*** Excerpted data Section Begins ***

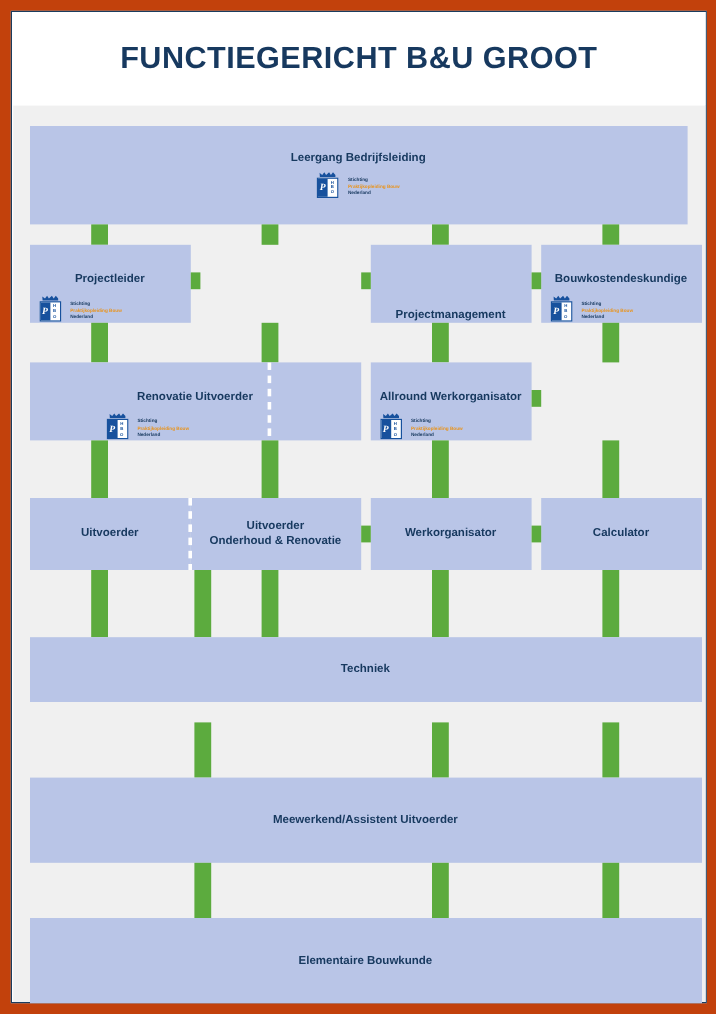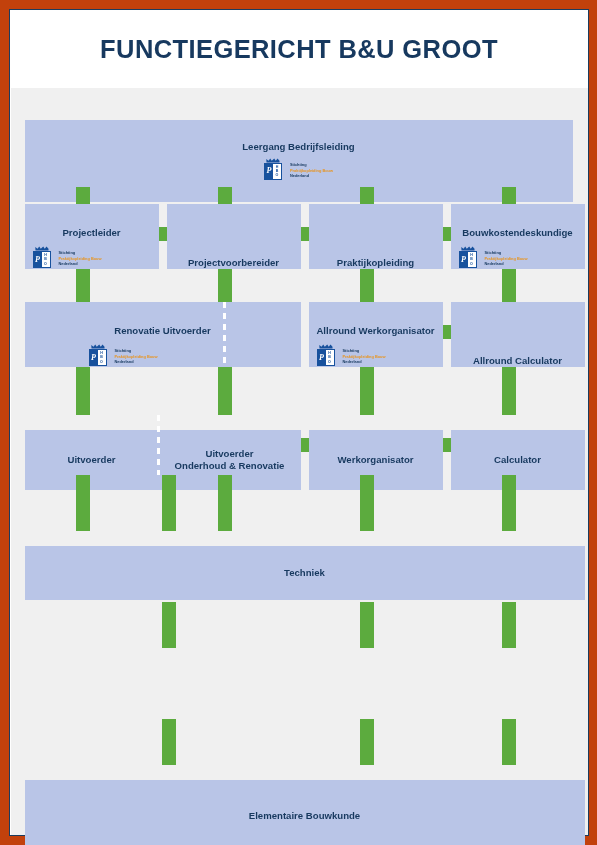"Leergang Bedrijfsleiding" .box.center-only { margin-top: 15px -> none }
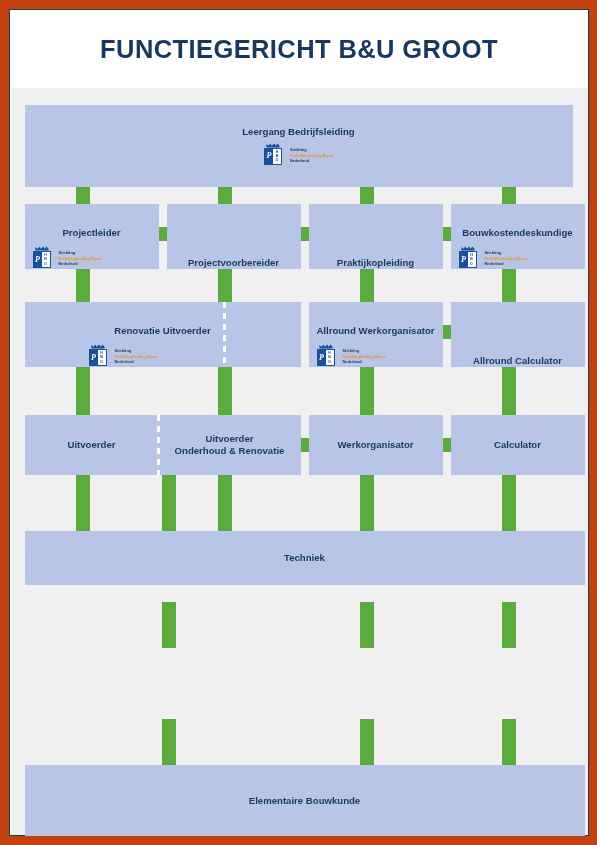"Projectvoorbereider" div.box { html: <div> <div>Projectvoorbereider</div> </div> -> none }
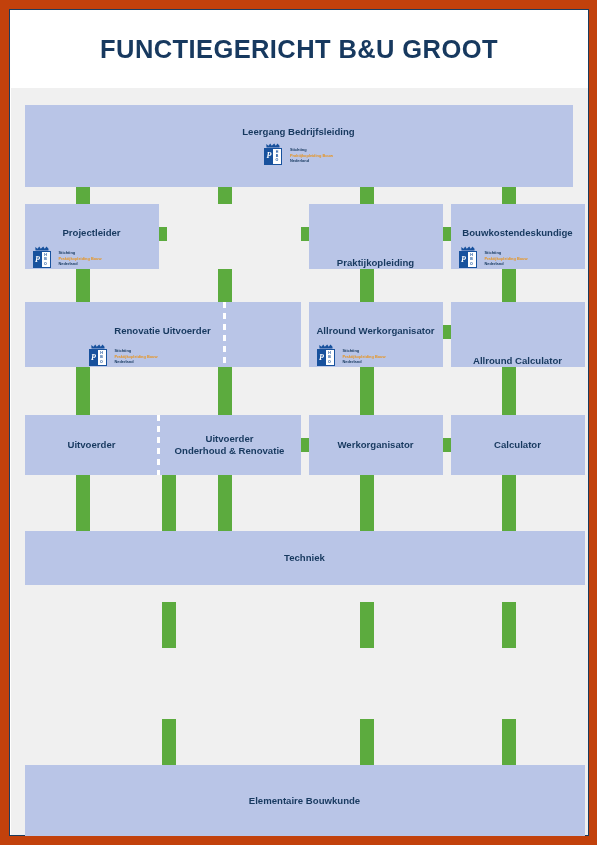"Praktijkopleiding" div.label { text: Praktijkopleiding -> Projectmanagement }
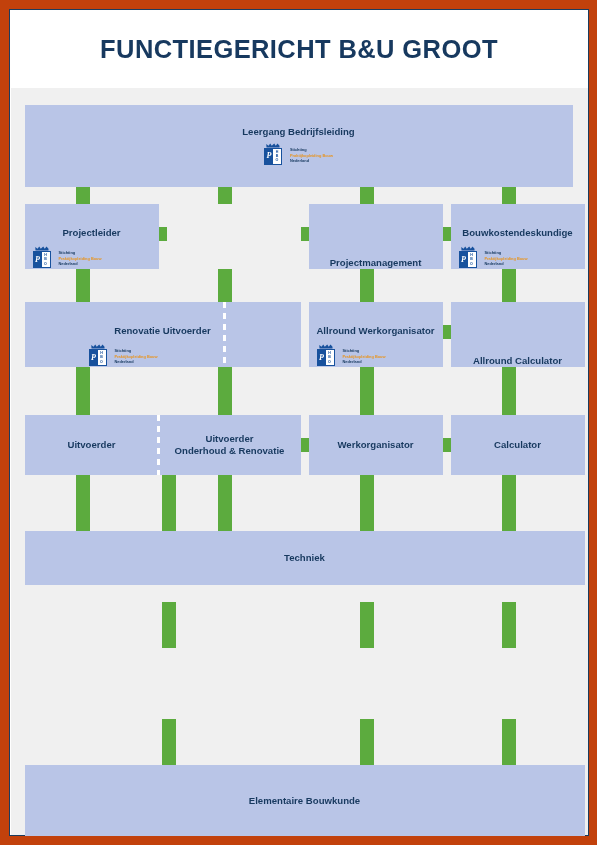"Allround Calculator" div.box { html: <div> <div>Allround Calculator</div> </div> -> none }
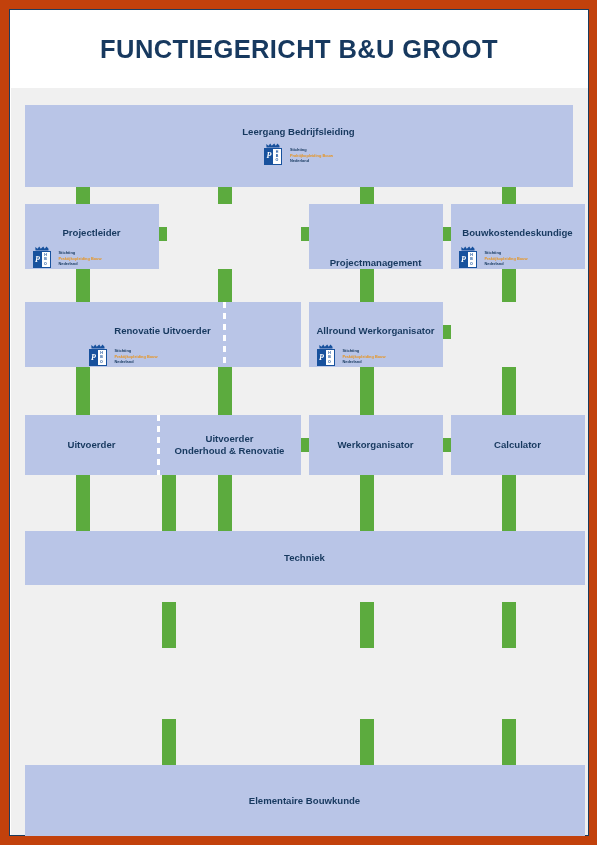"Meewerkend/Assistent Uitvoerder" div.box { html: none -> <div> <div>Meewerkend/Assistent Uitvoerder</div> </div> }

*** Excerpted data Section Ends ***

What is being asked. With the pictures left out, please output each line from the one containing "html: <div> <div>Projectvoorbereider</div>" through the end of the entries, exactly as it is.

Finished task.
"Projectvoorbereider" div.box { html: <div> <div>Projectvoorbereider</div> </div> -> none }
"Praktijkopleiding" div.label { text: Praktijkopleiding -> Projectmanagement }
"Allround Calculator" div.box { html: <div> <div>Allround Calculator</div> </div> -> none }
"Meewerkend/Assistent Uitvoerder" div.box { html: none -> <div> <div>Meewerkend/Assistent Uitvoerder</div> </div> }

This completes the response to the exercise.